Blog do Manoel Afonso

Opinião e atitude no Mato Grosso do Sul

Artigos

Artigos • 10 fev, 2020

Sobre o pedido unilateral de divórcio


Desde a Emenda 66/2010 da Constituição os requisitos de separação de fato de dois anos, ou separação judicial de um ano, foram extintas. Estes prazos eram influência direta do Direito Canônico, pouco estudado no direito de família brasileiro, mas fundamental para entender a invenção do casamento cristão latino ocidental.

Hoje o divórcio pode ser feito diretamente por vontade unilateral de um dos cônjuges. O Direito chama isto de direito potestativo incondicionado.

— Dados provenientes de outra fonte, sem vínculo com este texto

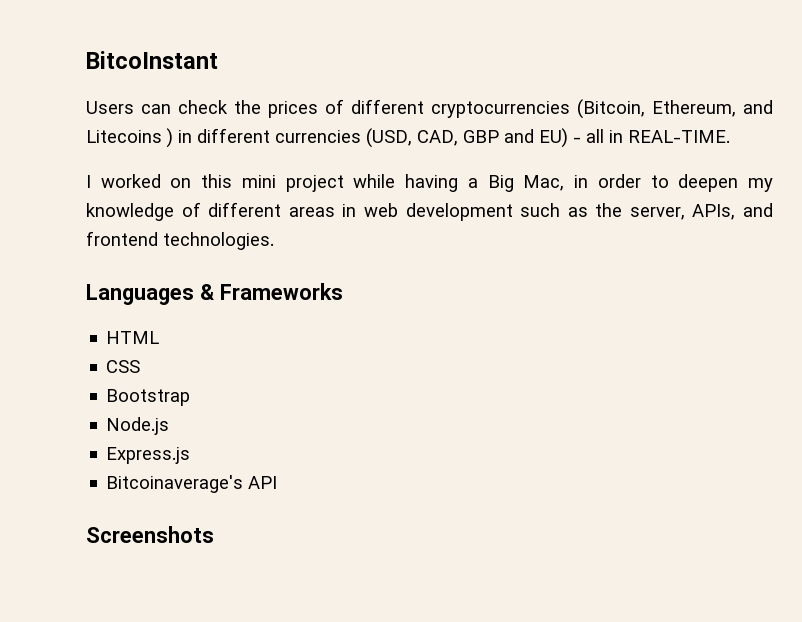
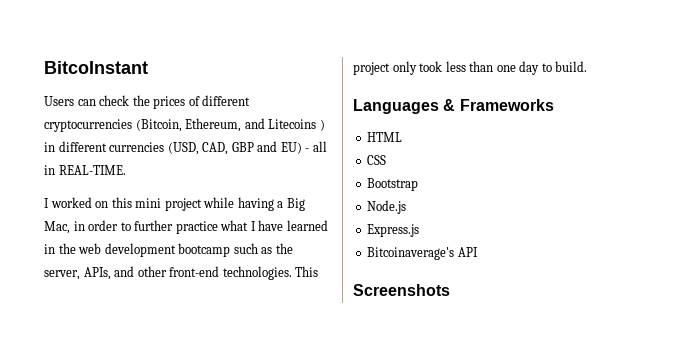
[678,174,774,192] [86,202,357,221] deepen my knowledge of different areas in -> [134,220,328,234] [44,243,76,254] further practice what I have learned in the
(513, 212) none -> [178,243,231,257] bootcamp
[86,231,158,246] frontend -> [137,266,220,277] other front-end
(274, 241) none -> [295,266,319,277] [353,61,588,75] This project only took less than one day to build.

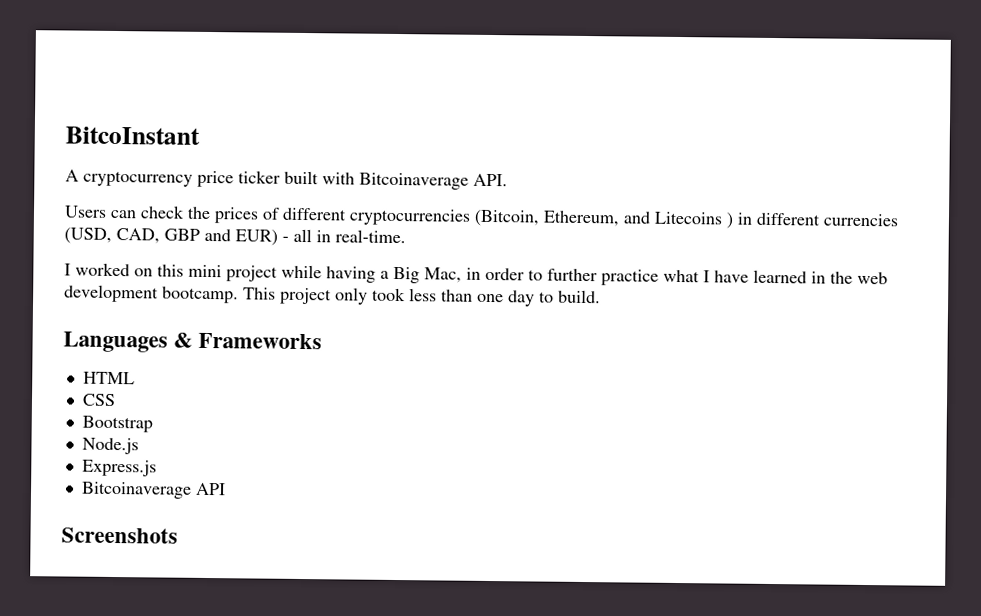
(148, 67) none -> [65,169,508,190] // A cryptocurrency price ticker built with Bitcoinaverage API.
[280,142,302,154] EU) -> [235,229,278,246] EUR)
[58,165,126,175] REAL-TIME. -> [335,229,406,244] real-time.
[178,243,293,257] [44,266,292,280] bootcamp such as the server, APIs, and other front-end technologies. -> [162,286,239,304] bootcamp.
[367,247,455,260] Bitcoinaverage's -> [80,481,192,499] Bitcoinaverage

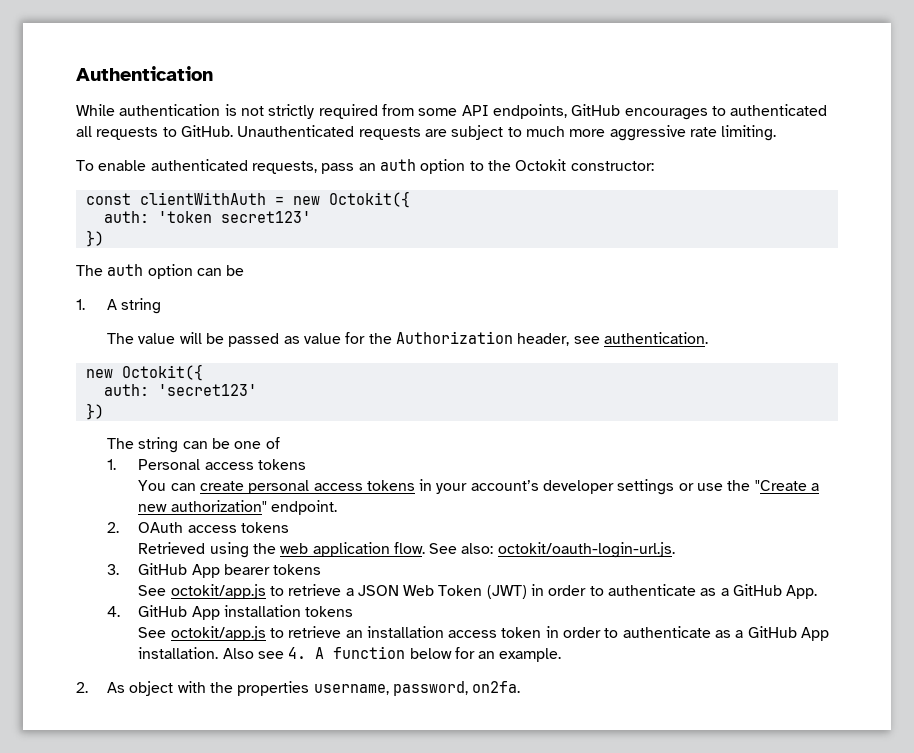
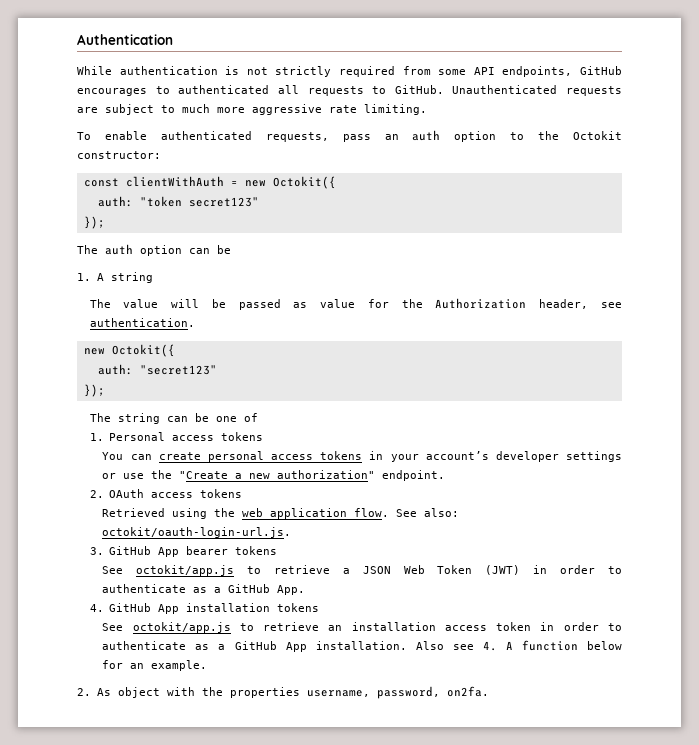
[157,211,311,223] [85,230,104,247] 'token secret123' // }) -> [139,196,259,207] [83,216,105,229] "token secret123" // });
[157,384,257,396] [85,403,104,420] 'secret123' // }) -> [139,365,217,375] [83,384,105,397] "secret123" // });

Em abril de 2019 o Tribunal de Justiça de Pernambuco regulamentou o procedimento de averbação do divórcio impositivo, ou seja, por vontade unilateral de um dos cônjuges.

O pedido é um simples exercício do direito constitucional. Naquele estado do Nordeste exige-se a assistência por advogado ou defensor público.

Independente da anuência do outro cônjuge, ele deve ser apenas notificado, para fins de conhecimento da averbação no registro público. Em consequência, o nome de solteira(o) deve ser anotado no assento do nascimento.

As questões de alimentos, arrolamento e partilha de bens, medidas protetivas e de outros direitos devem ser tratados no juízo competente.

Em recente ação em Santa Catarina (01.02.2020) foi deferida liminar para o divórcio sem ouvir o outro cônjuge, ficando apenas pendente a partilha de bens (Conjur).

Há norma constitucional sobre o tema então não há a necessidade de regulamentação legislativa. Para os casos de violência contra a mulher este procedimental é o mais recomendado, somado a medidas protetivas e alimentares.